-- TASK STATEMENT --
Although the data below holds other lines too, output only those from the line with "text-align:center; font-size:20px; font-weight:700;" up to and including the line with "كَفَرُوا وَكَذَّبُوا</span> </div>", exactly as they appear.

-- MATERIAL SUPPLIED --
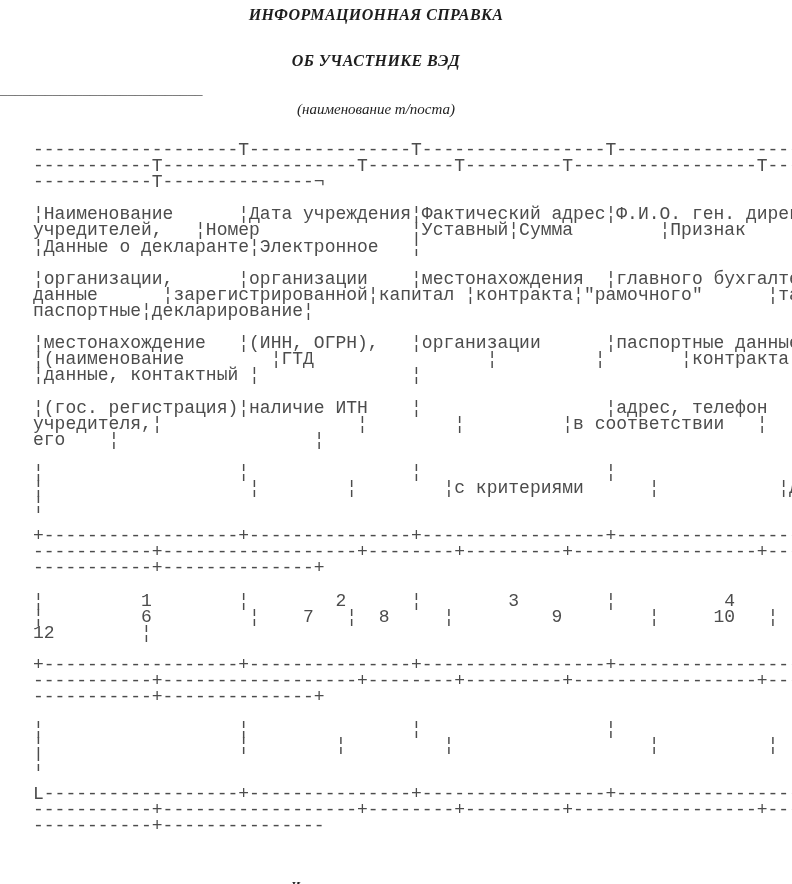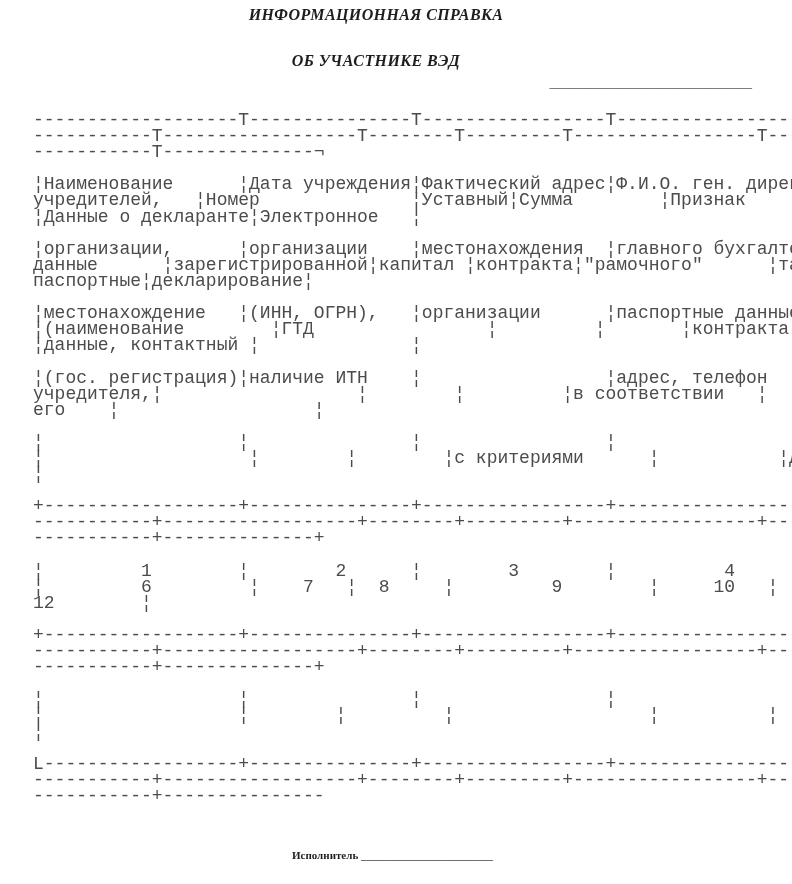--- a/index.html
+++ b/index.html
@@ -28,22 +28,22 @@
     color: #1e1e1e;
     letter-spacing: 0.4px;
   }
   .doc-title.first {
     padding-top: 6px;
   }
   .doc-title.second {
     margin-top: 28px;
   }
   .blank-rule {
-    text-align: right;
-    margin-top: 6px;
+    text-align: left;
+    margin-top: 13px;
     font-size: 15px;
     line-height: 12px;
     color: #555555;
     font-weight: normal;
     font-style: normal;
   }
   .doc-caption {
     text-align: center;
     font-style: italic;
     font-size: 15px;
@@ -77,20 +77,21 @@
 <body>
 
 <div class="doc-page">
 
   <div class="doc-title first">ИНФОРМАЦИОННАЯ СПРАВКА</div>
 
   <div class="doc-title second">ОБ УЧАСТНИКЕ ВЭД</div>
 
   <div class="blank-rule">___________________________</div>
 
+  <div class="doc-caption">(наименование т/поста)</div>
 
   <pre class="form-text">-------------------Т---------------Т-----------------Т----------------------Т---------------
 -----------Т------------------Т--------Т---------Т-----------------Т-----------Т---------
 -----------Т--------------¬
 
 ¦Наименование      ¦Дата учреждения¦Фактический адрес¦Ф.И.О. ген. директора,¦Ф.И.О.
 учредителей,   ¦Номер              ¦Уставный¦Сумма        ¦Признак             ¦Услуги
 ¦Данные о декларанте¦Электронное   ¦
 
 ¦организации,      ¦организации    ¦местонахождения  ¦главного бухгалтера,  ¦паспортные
...
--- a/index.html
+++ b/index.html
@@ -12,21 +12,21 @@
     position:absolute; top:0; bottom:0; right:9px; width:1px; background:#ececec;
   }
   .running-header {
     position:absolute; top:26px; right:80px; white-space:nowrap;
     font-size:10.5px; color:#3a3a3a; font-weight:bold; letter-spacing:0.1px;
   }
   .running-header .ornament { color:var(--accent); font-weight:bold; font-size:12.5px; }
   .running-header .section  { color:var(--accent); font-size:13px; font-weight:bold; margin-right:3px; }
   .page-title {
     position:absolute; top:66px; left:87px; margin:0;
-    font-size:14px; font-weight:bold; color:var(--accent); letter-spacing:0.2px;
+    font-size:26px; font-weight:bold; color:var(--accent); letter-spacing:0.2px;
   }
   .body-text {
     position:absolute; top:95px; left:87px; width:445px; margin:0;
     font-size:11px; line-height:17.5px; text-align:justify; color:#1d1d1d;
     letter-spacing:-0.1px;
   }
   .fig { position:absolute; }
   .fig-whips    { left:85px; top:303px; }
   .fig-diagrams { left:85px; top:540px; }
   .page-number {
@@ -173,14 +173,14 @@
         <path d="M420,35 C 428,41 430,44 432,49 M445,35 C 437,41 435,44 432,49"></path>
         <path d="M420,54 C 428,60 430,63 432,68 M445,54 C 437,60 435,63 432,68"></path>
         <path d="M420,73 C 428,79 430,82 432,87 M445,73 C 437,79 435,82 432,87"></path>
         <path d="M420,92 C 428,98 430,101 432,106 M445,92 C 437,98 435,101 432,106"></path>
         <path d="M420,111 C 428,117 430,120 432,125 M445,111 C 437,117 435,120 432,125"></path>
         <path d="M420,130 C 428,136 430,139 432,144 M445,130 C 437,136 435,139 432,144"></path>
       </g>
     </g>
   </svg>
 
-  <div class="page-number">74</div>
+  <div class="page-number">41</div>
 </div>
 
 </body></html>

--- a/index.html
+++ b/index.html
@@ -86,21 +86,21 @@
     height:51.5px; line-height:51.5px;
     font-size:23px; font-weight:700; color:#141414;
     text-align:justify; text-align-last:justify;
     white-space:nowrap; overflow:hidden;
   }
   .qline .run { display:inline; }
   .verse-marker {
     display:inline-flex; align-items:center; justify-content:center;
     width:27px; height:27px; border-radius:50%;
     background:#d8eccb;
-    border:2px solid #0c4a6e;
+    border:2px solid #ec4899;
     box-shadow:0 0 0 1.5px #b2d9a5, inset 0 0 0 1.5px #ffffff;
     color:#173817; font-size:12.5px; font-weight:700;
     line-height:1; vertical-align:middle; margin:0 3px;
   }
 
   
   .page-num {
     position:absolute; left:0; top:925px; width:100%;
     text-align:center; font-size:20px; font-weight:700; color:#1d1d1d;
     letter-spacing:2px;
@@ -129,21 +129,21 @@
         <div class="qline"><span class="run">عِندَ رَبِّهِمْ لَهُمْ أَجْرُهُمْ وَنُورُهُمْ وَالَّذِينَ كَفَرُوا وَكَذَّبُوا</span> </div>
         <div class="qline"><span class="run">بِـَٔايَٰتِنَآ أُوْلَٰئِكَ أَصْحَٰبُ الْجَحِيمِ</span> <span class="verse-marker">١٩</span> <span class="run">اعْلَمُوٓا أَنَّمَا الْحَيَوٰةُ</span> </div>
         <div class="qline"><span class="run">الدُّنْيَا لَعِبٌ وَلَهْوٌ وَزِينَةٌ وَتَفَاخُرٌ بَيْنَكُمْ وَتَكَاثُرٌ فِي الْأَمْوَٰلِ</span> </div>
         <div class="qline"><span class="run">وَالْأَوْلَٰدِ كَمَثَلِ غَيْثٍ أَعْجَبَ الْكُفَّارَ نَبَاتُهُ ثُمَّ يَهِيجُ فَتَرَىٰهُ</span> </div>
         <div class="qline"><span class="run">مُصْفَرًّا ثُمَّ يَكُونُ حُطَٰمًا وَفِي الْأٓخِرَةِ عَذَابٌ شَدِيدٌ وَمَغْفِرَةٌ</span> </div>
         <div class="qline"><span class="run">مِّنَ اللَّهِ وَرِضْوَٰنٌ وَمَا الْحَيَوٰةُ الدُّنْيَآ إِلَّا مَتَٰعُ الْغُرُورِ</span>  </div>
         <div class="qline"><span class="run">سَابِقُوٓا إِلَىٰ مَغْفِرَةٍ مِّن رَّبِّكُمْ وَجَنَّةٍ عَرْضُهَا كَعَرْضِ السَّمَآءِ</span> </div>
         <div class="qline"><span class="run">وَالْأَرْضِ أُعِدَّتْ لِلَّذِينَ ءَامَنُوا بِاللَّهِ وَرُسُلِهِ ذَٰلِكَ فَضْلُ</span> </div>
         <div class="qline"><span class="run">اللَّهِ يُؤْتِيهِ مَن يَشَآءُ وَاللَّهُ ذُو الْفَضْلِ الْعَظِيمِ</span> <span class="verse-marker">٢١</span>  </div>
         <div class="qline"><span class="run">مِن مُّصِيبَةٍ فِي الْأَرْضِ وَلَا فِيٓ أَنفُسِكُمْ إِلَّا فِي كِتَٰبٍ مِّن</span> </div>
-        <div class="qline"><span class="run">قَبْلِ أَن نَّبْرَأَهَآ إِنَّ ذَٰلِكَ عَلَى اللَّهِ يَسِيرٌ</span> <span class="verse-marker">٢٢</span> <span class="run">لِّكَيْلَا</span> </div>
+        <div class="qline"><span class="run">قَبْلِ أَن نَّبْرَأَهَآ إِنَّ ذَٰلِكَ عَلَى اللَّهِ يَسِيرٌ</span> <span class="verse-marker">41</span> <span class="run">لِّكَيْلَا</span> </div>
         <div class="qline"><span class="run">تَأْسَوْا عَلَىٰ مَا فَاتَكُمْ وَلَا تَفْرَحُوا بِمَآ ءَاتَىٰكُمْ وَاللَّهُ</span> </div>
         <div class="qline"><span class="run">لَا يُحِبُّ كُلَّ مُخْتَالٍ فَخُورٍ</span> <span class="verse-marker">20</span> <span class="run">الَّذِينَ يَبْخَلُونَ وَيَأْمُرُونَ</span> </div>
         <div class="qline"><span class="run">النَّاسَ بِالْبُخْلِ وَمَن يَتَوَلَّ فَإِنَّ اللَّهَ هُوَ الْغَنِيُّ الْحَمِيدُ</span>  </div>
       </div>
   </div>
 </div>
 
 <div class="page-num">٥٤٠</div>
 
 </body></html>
--
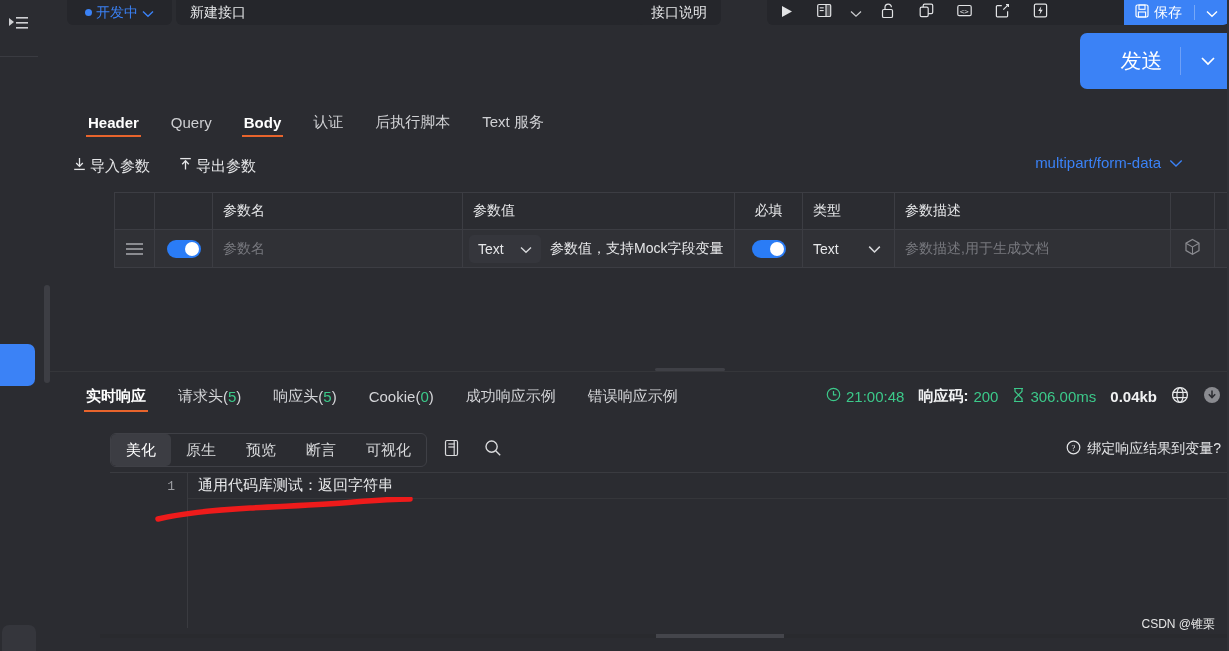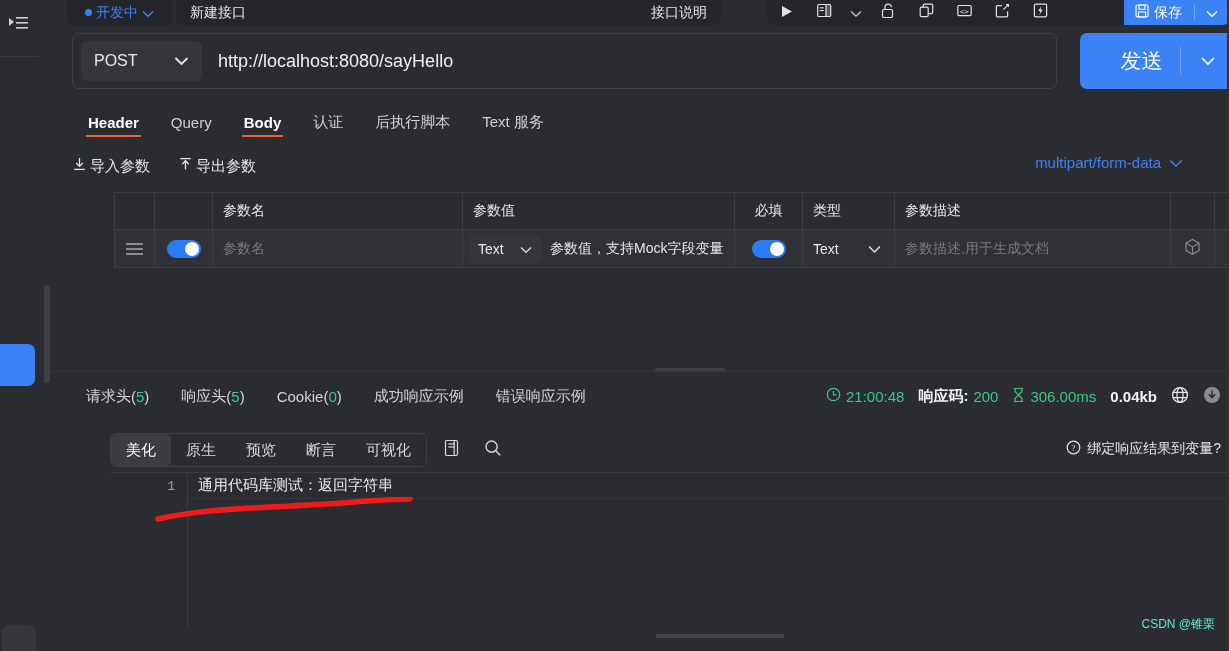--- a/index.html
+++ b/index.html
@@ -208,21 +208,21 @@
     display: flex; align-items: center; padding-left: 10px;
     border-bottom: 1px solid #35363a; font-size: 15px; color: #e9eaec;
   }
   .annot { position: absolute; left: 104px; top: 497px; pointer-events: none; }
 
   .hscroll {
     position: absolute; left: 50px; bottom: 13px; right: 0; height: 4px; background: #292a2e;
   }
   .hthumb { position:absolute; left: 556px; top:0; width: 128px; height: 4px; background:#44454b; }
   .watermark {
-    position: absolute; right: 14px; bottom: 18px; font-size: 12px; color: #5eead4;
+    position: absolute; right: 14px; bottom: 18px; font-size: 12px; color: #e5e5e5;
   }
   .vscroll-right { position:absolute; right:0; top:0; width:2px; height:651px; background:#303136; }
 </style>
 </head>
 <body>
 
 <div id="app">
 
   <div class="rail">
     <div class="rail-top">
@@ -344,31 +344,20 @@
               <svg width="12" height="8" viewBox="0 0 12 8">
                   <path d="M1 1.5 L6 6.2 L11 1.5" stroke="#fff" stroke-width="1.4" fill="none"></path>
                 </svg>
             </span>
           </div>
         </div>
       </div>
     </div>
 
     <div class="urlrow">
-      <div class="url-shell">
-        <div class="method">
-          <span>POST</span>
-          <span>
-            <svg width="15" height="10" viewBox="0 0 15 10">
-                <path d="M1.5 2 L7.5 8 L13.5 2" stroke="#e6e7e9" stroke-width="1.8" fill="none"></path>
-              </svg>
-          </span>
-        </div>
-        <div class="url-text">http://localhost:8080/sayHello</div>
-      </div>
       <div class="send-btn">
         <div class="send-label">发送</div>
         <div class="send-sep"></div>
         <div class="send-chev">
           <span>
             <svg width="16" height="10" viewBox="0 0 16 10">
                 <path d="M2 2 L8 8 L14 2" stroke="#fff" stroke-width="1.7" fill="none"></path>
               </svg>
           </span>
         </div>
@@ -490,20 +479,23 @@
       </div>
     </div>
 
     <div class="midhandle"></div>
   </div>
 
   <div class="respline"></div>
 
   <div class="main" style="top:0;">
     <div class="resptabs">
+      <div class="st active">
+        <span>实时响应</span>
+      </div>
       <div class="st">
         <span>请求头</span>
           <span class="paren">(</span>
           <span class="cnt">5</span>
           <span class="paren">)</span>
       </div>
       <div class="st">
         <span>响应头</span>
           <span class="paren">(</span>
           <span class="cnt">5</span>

-- WRITTEN RESPONSE --
     text-align:center; font-size:20px; font-weight:700; color:#1d1d1d;
     letter-spacing:2px;
@@ -129,21 +129,21 @@
         <div class="qline"><span class="run">عِندَ رَبِّهِمْ لَهُمْ أَجْرُهُمْ وَنُورُهُمْ وَالَّذِينَ كَفَرُوا وَكَذَّبُوا</span> </div>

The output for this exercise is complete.